WORK TO BE COMPLETED: This exercise calls for all the entries that follow to be set down exactly, without their images.

=======

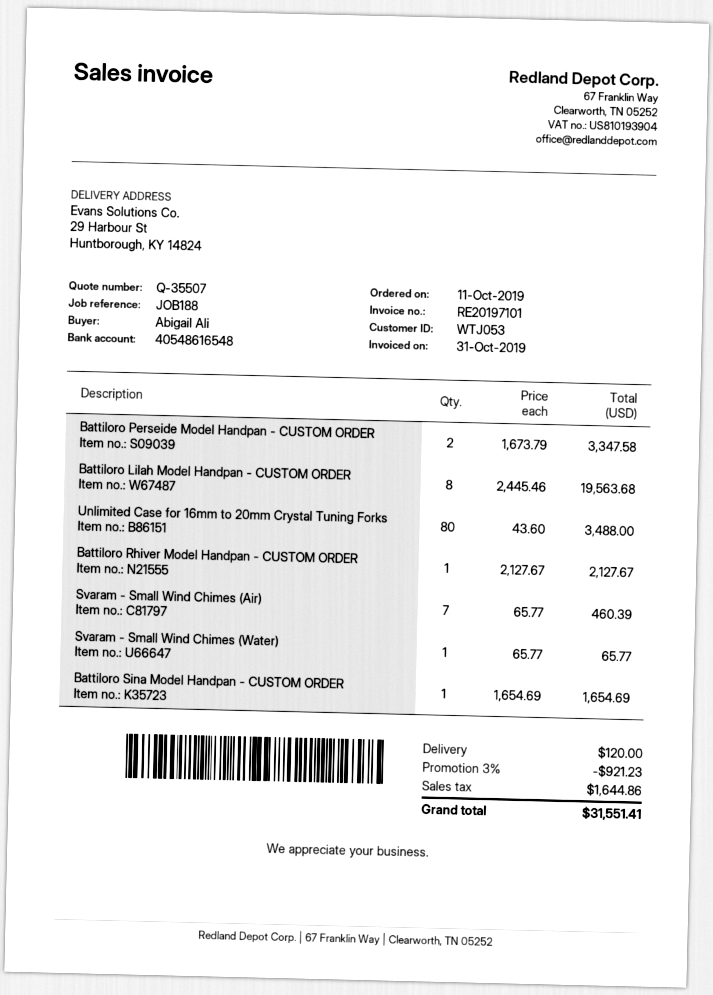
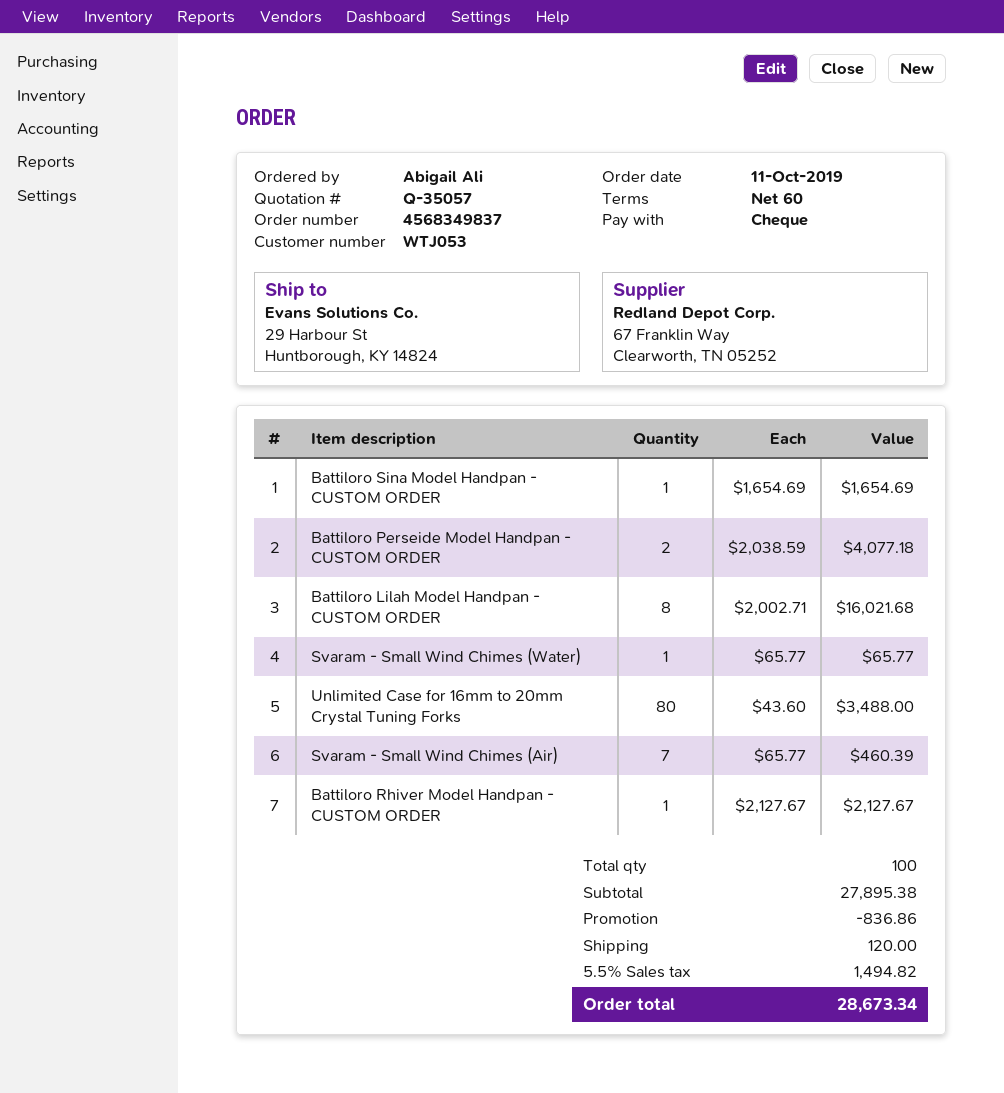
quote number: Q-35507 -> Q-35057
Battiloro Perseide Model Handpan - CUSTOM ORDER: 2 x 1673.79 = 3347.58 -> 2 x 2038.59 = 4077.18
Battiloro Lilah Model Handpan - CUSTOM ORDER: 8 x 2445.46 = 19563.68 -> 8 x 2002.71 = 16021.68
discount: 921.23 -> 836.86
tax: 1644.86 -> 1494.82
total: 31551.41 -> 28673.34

=======

SOLUTION TO THE PROBLEM:
quote number: Q-35507 -> Q-35057
Battiloro Perseide Model Handpan - CUSTOM ORDER: 2 x 1673.79 = 3347.58 -> 2 x 2038.59 = 4077.18
Battiloro Lilah Model Handpan - CUSTOM ORDER: 8 x 2445.46 = 19563.68 -> 8 x 2002.71 = 16021.68
discount: 921.23 -> 836.86
tax: 1644.86 -> 1494.82
total: 31551.41 -> 28673.34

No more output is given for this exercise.